A gestão da Carris e do Metro é um assunto que tem estado em cima da mesa. Costa quer a gestão, mas acredita que vai acabar na privatização. E se isso acontecer, fica o recado: “Se alguém comprar a Carris e o Metro em conflito com a câmara, pode estar certo que lhe vai correr muito mal”. Tudo porque para Costa uma privatização das empresas, como também dos STCP do Porto, não é uma opção “racional nem produtiva”: “Faz algum sentido um secretário de Estado dos transportes públicos estratégicos para o país, está a tratar da gestão de uma empresa que se limita a uma operação modesta de transportar uma pessoa em Lisboa e Porto. Qual é racionalidade disto?”

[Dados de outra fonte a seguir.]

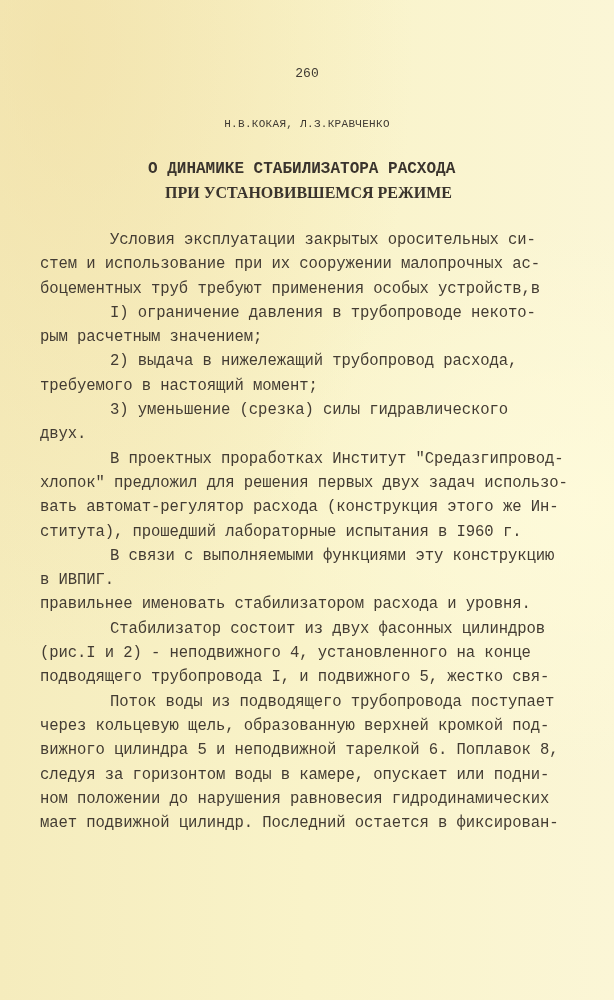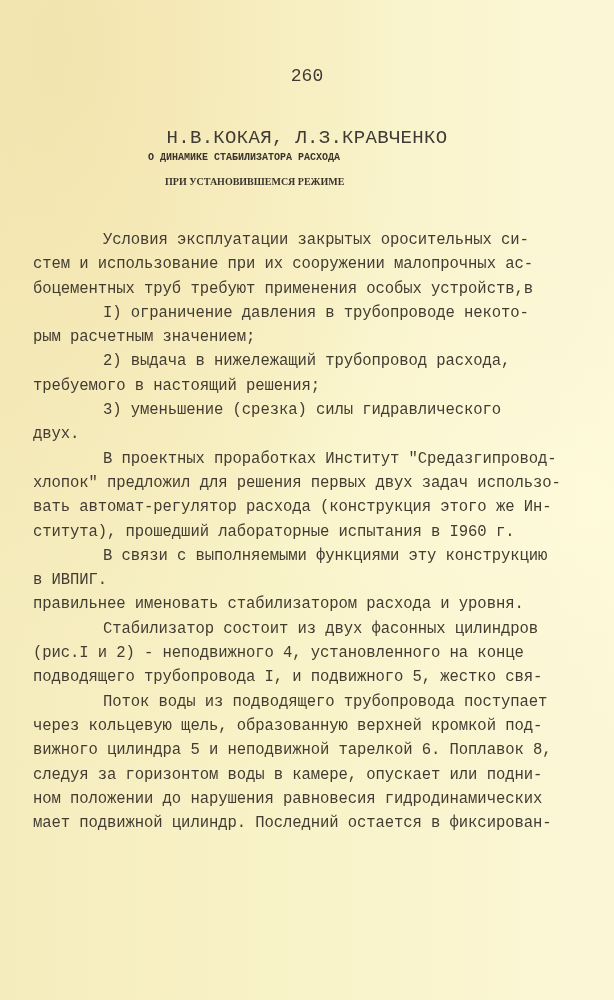--- a/index.html
+++ b/index.html
@@ -17,7 +17,7 @@
   .page { position: absolute; left: 0; top: 0; width: 614px; height: 1000px; }
   .page-number {
     position: absolute; top: 66px; left: 0; width: 614px;
-    text-align: center; font-size: 18px; color: #3f3a33;
+    text-align: center; font-size: 13px; color: #3f3a33;
   }
   .authors {
     position: absolute; top: 118px; left: 0; width: 614px;

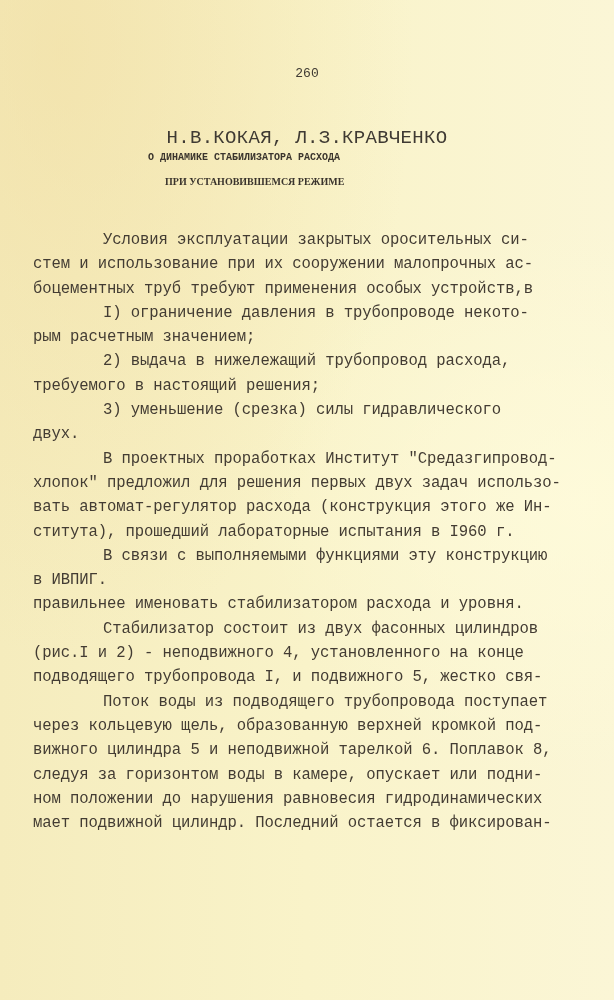--- a/index.html
+++ b/index.html
@@ -21,7 +21,7 @@
   }
   .authors {
     position: absolute; top: 118px; left: 0; width: 614px;
-    text-align: center; font-size: 19px; letter-spacing: 0.3px; color: #3f3a33; margin-top: 9px;
+    text-align: center; font-size: 11px; letter-spacing: 0.3px; color: #3f3a33;
   }
   .title {
     position: absolute; top: 146px; left: 148px; width: 400px;

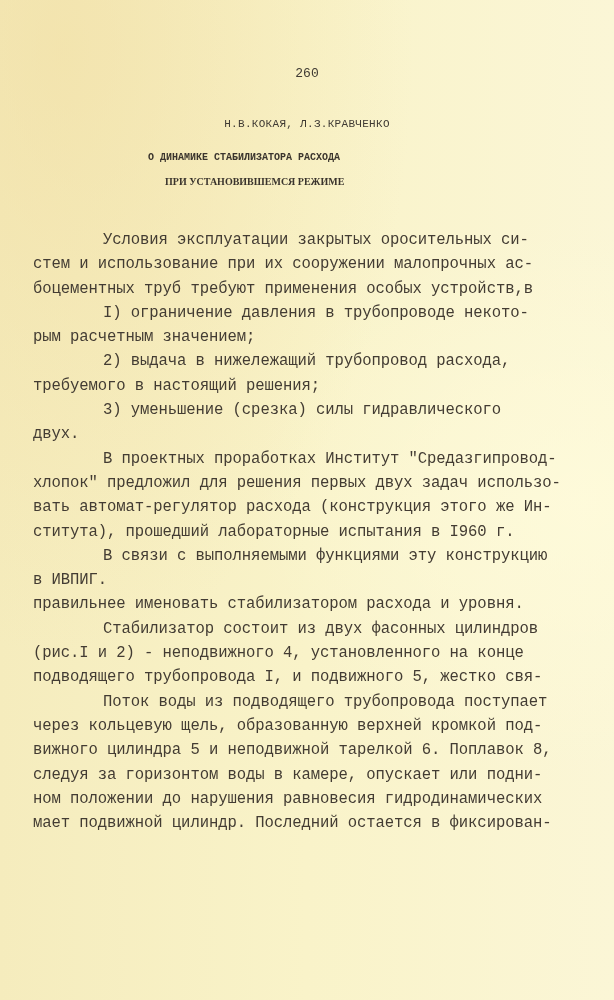--- a/index.html
+++ b/index.html
@@ -24,8 +24,8 @@
     text-align: center; font-size: 11px; letter-spacing: 0.3px; color: #3f3a33;
   }
   .title {
-    position: absolute; top: 146px; left: 148px; width: 400px;
-    font-size: 10px; line-height: 24px; color: #3a342d; font-weight: bold;
+    position: absolute; top: 157px; left: 148px; width: 400px;
+    font-size: 16px; line-height: 24px; color: #3a342d; font-weight: bold;
   }
   .title .l2 { padding-left: 17px; font-family: Liberation Serif, serif; }
   .body {

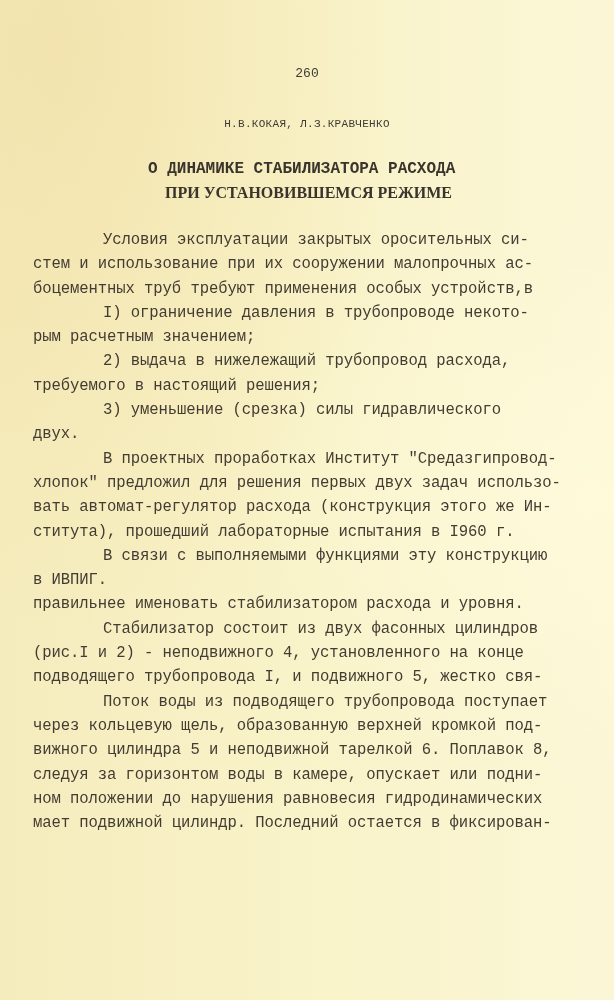--- a/index.html
+++ b/index.html
@@ -29,7 +29,7 @@
   }
   .title .l2 { padding-left: 17px; font-family: Liberation Serif, serif; }
   .body {
-    position: absolute; top: 228px; left: 33px; width: 560px;
+    position: absolute; top: 228px; left: 40px; width: 560px;
     font-size: 15.6px; line-height: 24.3px; color: #433c33;
     letter-spacing: -0.1px;
   }

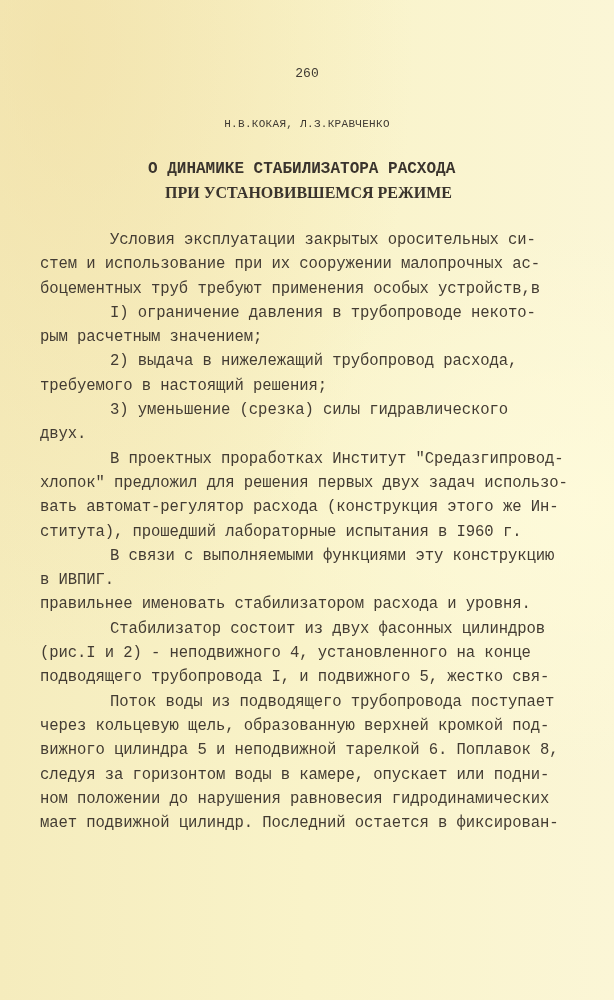--- a/index.html
+++ b/index.html
@@ -53,7 +53,7 @@
       <span class="line indent">I) ограничение давления в трубопроводе некото-</span>
       <span class="line">рым расчетным значением;</span>
       <span class="line indent">2) выдача в нижележащий трубопровод расхода,</span>
-      <span class="line">требуемого в настоящий решения;</span>
+      <span class="line">требуемого в настоящий момент;</span>
       <span class="line indent">3) уменьшение (срезка) силы гидравлического</span>
       <span class="line">двух.</span>
       <span class="line indent">В проектных проработках Институт "Средазгипровод-</span>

No debate, o autarca de Lisboa contou ainda que a câmara não recebeu qualquer dinheiro com a realização da final da Liga dos Campeões no Estádio da Luz e que há dois anos que não recebe o dinheiro que a câmara tem direito por causa do Casino de Lisboa. E voltou a insistir numa ideia antiga: a de que as câmaras tenham direito a parte do IVA. Uma proposta que Costa já vem defendendo há algum tempo, mas que não conseguiu que fosse aceite pelo Governo. Ironizou com a ideia para exemplificar que a cidade recebe muito menos com o imposto de circulação do que receberia se tivesse direito a parte do IVA. “Se tivéssemos uma participação na receita do IVA, eles [automobilistas] viriam cá e beberiam pelo menos um cafézinho. E pelo menos o ivazinho do cafézinho ficaria no cofre de Lisboa. Assim nada!”.

Esta foi uma das ideias levantadas pelos dois quando o assunto é o financiamento das autarquias. Além da receita do IVA, em causa estava a opção de Lisboa de avançar com as taxas turísticas – de chegada ao aeroporto e de dormidas – que Rui Moreira apelidou de “taxas, taxinhas e taxotas”. Como propostas, ambos querem mais autonomia para os municípios e cidades com mais gente para inverter a tendência demográfica. Rui Moreira quer uma espécie de “via verde” para os empresários, para que assim a autarquia pudesse fazer um “contrato” com quem quisesse investir que desse segurança, por exemplo, em termos de fiscalidade. Foi neste ponto que o autarca criticou a “descontinuidade da fiscalidade. Não podemos dar garantias a longo prazo porque quem determina a tributação não somos nós”.